**TASK REQUIREMENTS**
Here is the task for the records below: repeat exactly the lines from the one with "[44,267,232,278] Integer arithmetics" to the one with "[44,645,310,656] // Implement", both included, and nothing else.

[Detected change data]
============================================================
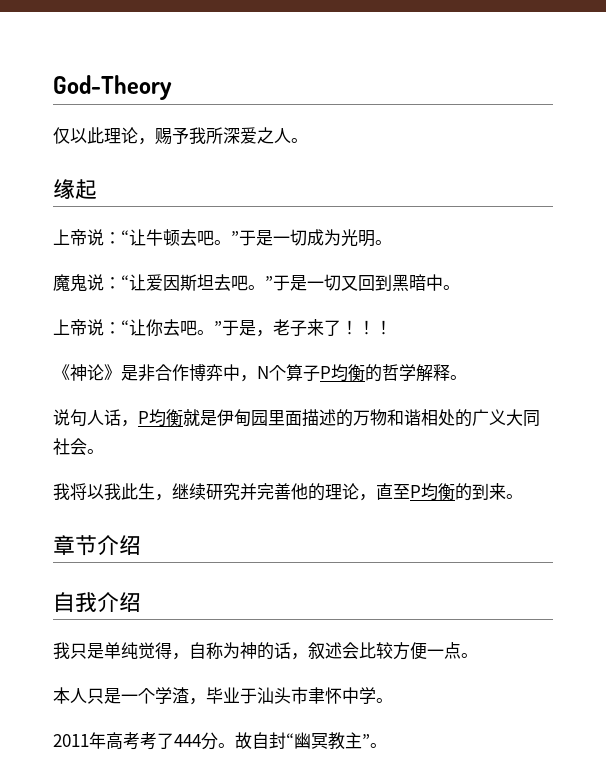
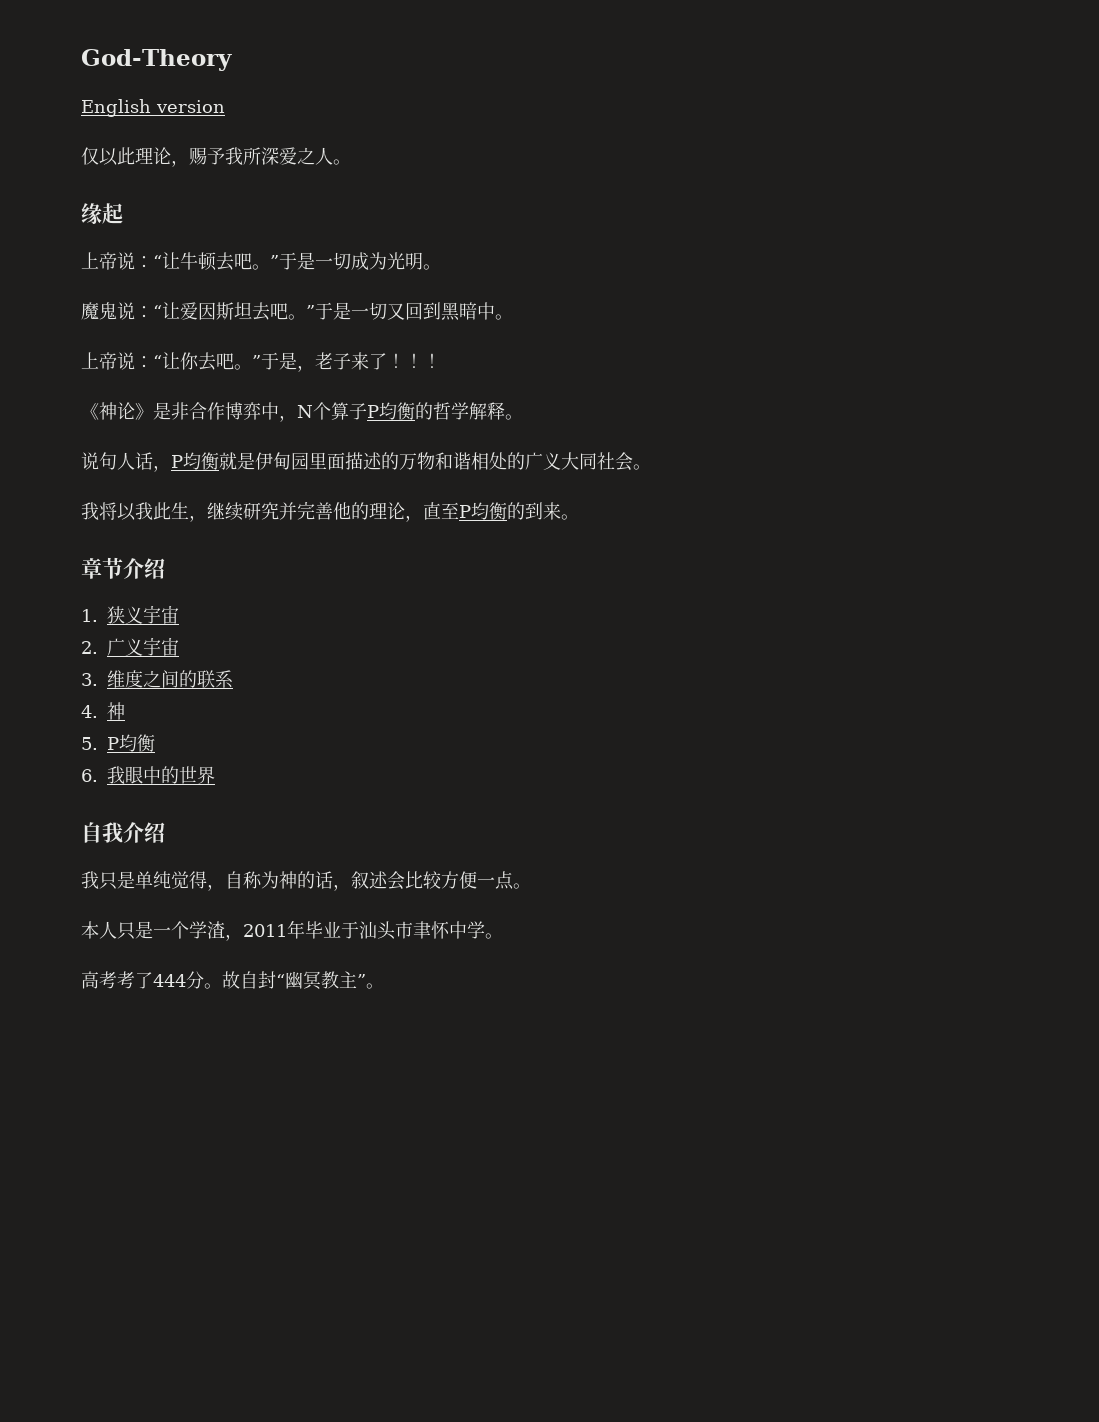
(172, 87) none -> [81,99,225,117] // English version
(141, 545) none -> [81,605,179,624] [81,637,179,656] [81,670,233,688] [81,702,125,720] [81,734,155,752] [81,766,215,784] // 1.狭义宇宙 // 2.广义宇宙 // 3.维度之间的联系 // 4.神 // 5. P均衡 // 6.我眼中的世界
(206, 701) none -> [243,920,305,939] 2011年
[53,732,106,749] 2011年 -> (503, 936) none

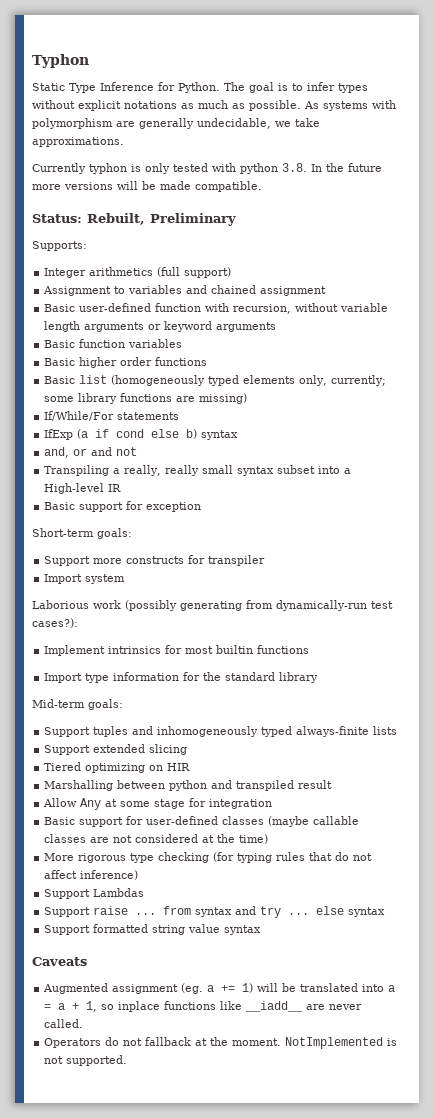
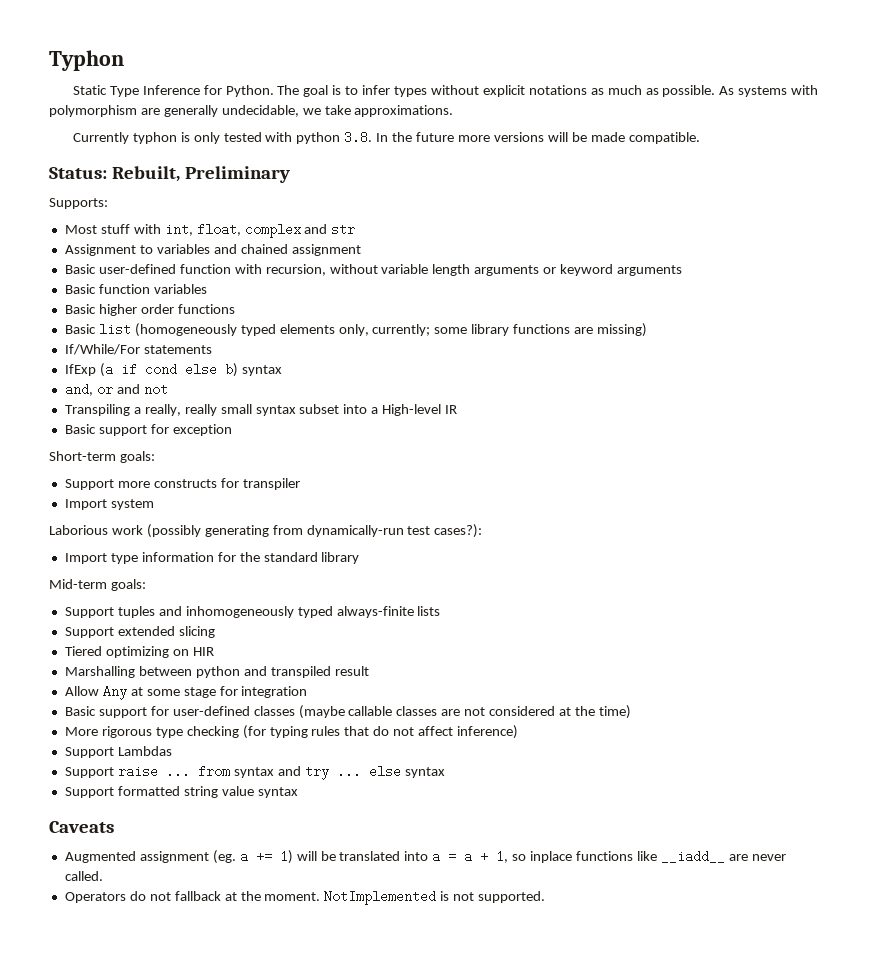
[44,267,232,278] Integer arithmetics (full support) -> [64,223,356,238] Most stuff with int, float, complex and str
[44,645,310,656] // Implement intrinsics for most builtin functions -> (483, 531) none

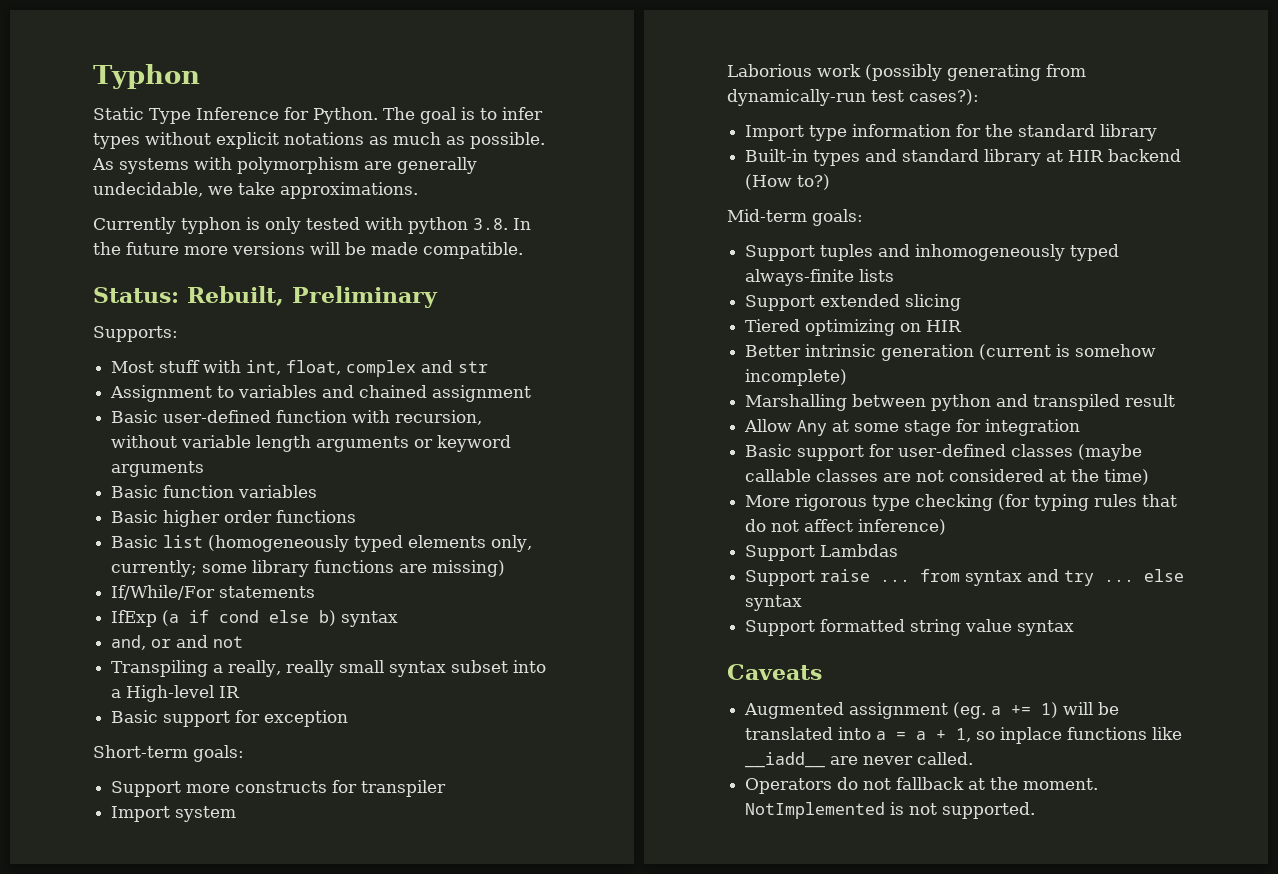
(360, 558) none -> [745,149,1182,166] [745,174,831,190] // Built-in types and standard library at HIR backend (How to?)
(214, 651) none -> [745,344,1157,361] [745,369,848,386] // Better intrinsic generation (current is somehow incomplete)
============================================================
**OUTPUT BELOW**
[44,267,232,278] Integer arithmetics (full support) -> [64,223,356,238] Most stuff with int, float, complex and str
[44,645,310,656] // Implement intrinsics for most builtin functions -> (483, 531) none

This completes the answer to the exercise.